● **EXERCISE MATERIALS**:
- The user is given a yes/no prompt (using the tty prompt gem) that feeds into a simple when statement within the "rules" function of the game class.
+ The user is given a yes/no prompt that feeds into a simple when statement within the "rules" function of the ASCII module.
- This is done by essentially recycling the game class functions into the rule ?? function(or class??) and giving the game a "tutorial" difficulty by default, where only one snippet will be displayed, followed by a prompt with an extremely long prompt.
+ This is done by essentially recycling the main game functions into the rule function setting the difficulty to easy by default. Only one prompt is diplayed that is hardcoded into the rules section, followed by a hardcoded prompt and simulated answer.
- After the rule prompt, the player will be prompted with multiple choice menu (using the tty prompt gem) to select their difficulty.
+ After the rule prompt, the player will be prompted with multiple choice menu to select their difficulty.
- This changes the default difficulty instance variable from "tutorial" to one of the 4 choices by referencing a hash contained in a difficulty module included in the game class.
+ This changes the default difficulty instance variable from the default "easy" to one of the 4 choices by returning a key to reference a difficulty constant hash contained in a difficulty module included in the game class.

● **REQUIRED ACTION**: Copy out precisely those lines which run from the one containing "the ASCII module." to the end of the material.

● **ANSWER BOX**:
+ The user is given a yes/no prompt that feeds into a simple when statement within the "rules" function of the ASCII module.
- This is done by essentially recycling the game class functions into the rule ?? function(or class??) and giving the game a "tutorial" difficulty by default, where only one snippet will be displayed, followed by a prompt with an extremely long prompt.
+ This is done by essentially recycling the main game functions into the rule function setting the difficulty to easy by default. Only one prompt is diplayed that is hardcoded into the rules section, followed by a hardcoded prompt and simulated answer.
- After the rule prompt, the player will be prompted with multiple choice menu (using the tty prompt gem) to select their difficulty.
+ After the rule prompt, the player will be prompted with multiple choice menu to select their difficulty.
- This changes the default difficulty instance variable from "tutorial" to one of the 4 choices by referencing a hash contained in a difficulty module included in the game class.
+ This changes the default difficulty instance variable from the default "easy" to one of the 4 choices by returning a key to reference a difficulty constant hash contained in a difficulty module included in the game class.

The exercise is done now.